* Study material:
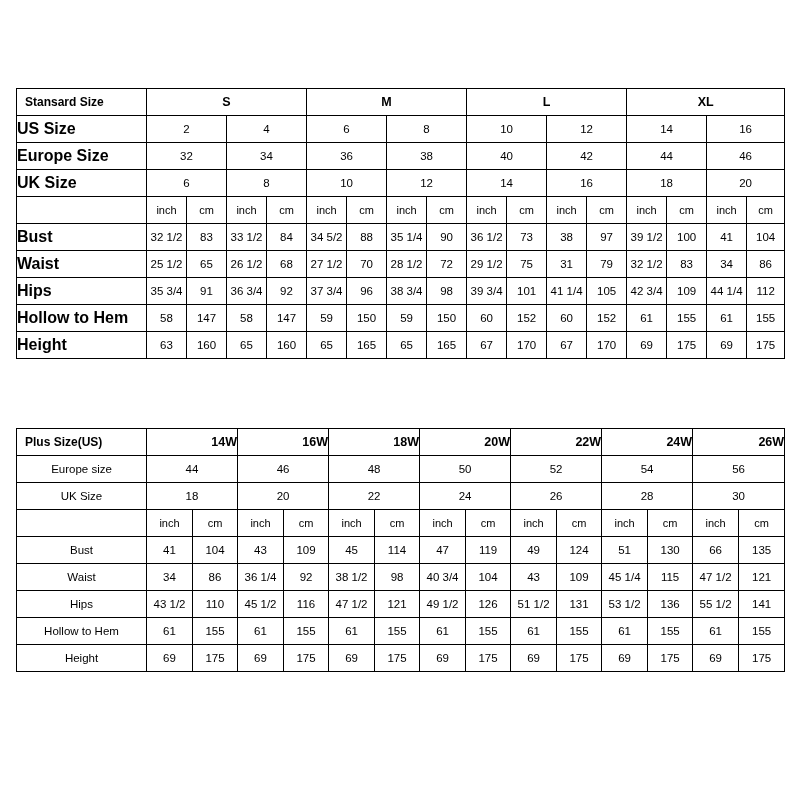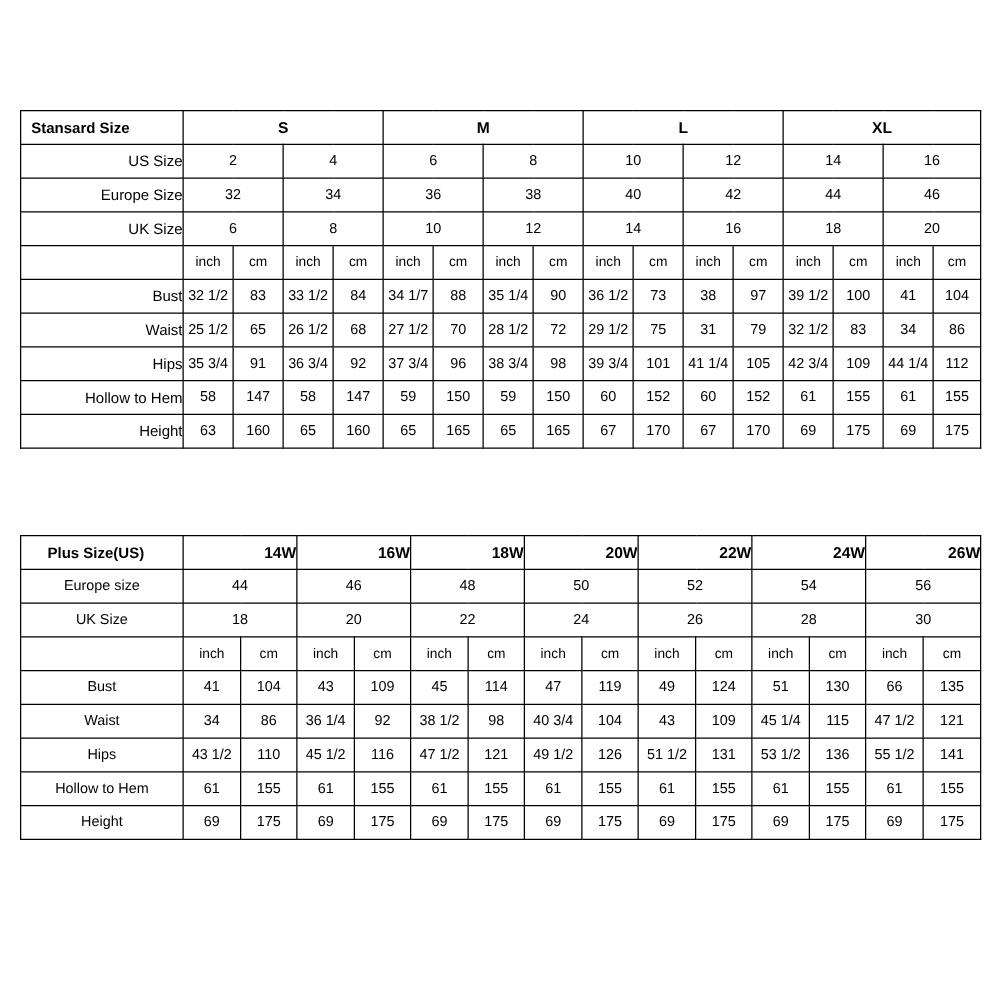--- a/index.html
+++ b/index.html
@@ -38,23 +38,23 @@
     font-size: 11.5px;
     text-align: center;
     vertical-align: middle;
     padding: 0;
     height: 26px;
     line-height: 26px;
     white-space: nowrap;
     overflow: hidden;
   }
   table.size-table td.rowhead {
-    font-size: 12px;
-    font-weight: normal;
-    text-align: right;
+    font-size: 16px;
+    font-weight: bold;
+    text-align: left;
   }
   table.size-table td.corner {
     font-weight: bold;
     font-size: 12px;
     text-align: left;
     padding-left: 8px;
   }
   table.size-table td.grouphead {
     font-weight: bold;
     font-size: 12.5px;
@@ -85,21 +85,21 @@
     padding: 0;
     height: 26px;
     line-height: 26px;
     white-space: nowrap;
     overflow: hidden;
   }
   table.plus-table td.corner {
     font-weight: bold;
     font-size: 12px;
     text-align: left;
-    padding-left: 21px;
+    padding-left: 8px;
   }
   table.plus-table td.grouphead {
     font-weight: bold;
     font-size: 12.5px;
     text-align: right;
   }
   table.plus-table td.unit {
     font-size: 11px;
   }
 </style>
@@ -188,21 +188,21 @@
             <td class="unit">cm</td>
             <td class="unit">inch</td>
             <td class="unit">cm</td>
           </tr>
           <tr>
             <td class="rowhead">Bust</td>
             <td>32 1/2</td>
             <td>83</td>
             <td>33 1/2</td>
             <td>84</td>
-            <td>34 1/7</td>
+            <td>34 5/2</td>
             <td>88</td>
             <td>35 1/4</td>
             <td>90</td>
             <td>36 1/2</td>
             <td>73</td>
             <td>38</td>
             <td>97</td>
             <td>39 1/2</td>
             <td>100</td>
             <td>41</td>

* Task to carry out: From the first line to the last, return the records exactly and leave the pictures behind.

* Answer to the problem:
--- a/index.html
+++ b/index.html
@@ -38,23 +38,23 @@
     font-size: 11.5px;
     text-align: center;
     vertical-align: middle;
     padding: 0;
     height: 26px;
     line-height: 26px;
     white-space: nowrap;
     overflow: hidden;
   }
   table.size-table td.rowhead {
-    font-size: 12px;
-    font-weight: normal;
-    text-align: right;
+    font-size: 16px;
+    font-weight: bold;
+    text-align: left;
   }
   table.size-table td.corner {
     font-weight: bold;
     font-size: 12px;
     text-align: left;
     padding-left: 8px;
   }
   table.size-table td.grouphead {
     font-weight: bold;
     font-size: 12.5px;
@@ -85,21 +85,21 @@
     padding: 0;
     height: 26px;
     line-height: 26px;
     white-space: nowrap;
     overflow: hidden;
   }
   table.plus-table td.corner {
     font-weight: bold;
     font-size: 12px;
     text-align: left;
-    padding-left: 21px;
+    padding-left: 8px;
   }
   table.plus-table td.grouphead {
     font-weight: bold;
     font-size: 12.5px;
     text-align: right;
   }
   table.plus-table td.unit {
     font-size: 11px;
   }
 </style>
@@ -188,21 +188,21 @@
             <td class="unit">cm</td>
             <td class="unit">inch</td>
             <td class="unit">cm</td>
           </tr>
           <tr>
             <td class="rowhead">Bust</td>
             <td>32 1/2</td>
             <td>83</td>
             <td>33 1/2</td>
             <td>84</td>
-            <td>34 1/7</td>
+            <td>34 5/2</td>
             <td>88</td>
             <td>35 1/4</td>
             <td>90</td>
             <td>36 1/2</td>
             <td>73</td>
             <td>38</td>
             <td>97</td>
             <td>39 1/2</td>
             <td>100</td>
             <td>41</td>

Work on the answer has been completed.